# RECORD EXTRACTS:
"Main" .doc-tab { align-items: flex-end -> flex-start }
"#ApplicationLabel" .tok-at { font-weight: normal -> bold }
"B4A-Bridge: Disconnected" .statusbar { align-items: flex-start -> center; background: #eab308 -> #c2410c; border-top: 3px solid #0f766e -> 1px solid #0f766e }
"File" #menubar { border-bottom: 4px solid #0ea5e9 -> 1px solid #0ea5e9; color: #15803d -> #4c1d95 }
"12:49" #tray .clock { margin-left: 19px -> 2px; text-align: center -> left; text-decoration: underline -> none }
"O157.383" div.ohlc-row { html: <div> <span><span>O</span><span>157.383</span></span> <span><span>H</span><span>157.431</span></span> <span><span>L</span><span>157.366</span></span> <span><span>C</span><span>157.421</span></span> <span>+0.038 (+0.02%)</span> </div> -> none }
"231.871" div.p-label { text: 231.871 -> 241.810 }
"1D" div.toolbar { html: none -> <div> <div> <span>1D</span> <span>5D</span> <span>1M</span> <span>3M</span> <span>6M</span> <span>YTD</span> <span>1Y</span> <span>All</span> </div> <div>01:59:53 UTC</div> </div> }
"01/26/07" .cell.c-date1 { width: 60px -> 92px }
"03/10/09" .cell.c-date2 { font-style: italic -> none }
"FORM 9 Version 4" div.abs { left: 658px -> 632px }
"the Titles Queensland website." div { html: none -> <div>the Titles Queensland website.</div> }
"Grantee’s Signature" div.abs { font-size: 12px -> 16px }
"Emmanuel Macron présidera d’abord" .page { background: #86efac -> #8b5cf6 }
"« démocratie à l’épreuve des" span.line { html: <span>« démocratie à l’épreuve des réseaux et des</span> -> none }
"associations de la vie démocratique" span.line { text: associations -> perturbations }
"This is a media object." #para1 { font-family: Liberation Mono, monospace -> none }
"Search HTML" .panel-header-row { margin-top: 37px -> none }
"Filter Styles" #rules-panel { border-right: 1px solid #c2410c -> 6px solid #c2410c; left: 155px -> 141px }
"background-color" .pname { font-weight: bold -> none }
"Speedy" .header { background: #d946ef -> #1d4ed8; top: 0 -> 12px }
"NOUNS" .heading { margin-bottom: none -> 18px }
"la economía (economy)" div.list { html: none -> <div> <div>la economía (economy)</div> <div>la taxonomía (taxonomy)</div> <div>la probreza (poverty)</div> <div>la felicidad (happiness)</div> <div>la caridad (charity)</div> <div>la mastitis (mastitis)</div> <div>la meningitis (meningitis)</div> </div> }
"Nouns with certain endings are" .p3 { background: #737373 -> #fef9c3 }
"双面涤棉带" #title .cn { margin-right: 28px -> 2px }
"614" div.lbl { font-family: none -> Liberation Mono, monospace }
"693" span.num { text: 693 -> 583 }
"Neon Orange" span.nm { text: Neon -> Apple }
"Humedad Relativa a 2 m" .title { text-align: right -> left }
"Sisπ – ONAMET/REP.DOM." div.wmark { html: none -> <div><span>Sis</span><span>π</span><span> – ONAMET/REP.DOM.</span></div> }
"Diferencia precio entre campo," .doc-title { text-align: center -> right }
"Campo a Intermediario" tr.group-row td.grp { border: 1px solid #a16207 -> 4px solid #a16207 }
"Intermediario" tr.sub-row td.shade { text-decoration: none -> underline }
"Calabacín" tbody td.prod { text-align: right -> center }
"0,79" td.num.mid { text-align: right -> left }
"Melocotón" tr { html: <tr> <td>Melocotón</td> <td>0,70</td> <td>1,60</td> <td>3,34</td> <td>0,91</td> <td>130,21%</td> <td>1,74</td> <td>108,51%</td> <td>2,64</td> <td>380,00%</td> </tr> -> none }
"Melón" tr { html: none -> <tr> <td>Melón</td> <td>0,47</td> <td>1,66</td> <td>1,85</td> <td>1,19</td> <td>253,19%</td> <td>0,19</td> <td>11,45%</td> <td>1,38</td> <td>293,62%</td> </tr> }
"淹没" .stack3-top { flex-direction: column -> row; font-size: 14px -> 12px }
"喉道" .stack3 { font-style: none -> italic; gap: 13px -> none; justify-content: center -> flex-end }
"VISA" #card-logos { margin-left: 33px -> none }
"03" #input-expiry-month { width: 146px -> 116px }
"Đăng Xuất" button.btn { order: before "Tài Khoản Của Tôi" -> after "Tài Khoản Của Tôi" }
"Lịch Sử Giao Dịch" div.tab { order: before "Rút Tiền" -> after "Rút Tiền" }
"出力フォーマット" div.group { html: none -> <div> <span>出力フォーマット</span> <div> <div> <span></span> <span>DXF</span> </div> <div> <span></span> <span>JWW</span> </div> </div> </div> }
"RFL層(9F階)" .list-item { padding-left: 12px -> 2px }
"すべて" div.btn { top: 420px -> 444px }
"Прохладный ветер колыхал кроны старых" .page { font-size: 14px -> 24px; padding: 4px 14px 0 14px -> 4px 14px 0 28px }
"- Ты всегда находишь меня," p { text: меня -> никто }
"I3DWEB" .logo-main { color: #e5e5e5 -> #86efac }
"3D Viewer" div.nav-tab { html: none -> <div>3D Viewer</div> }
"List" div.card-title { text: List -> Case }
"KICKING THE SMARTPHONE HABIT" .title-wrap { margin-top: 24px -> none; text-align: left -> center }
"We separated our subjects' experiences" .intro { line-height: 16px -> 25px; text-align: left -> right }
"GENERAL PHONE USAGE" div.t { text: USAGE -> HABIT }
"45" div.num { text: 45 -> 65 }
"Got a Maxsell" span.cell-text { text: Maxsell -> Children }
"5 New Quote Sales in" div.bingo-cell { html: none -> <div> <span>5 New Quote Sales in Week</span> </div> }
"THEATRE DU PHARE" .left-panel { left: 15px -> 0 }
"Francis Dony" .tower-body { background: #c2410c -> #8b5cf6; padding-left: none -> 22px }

# WHAT TO PRODUCE:
Which lines in the material above include the string "margin"? Pull them out.

# OUTPUT OF THE TASK:
"12:49" #tray .clock { margin-left: 19px -> 2px; text-align: center -> left; text-decoration: underline -> none }
"Search HTML" .panel-header-row { margin-top: 37px -> none }
"NOUNS" .heading { margin-bottom: none -> 18px }
"双面涤棉带" #title .cn { margin-right: 28px -> 2px }
"VISA" #card-logos { margin-left: 33px -> none }
"KICKING THE SMARTPHONE HABIT" .title-wrap { margin-top: 24px -> none; text-align: left -> center }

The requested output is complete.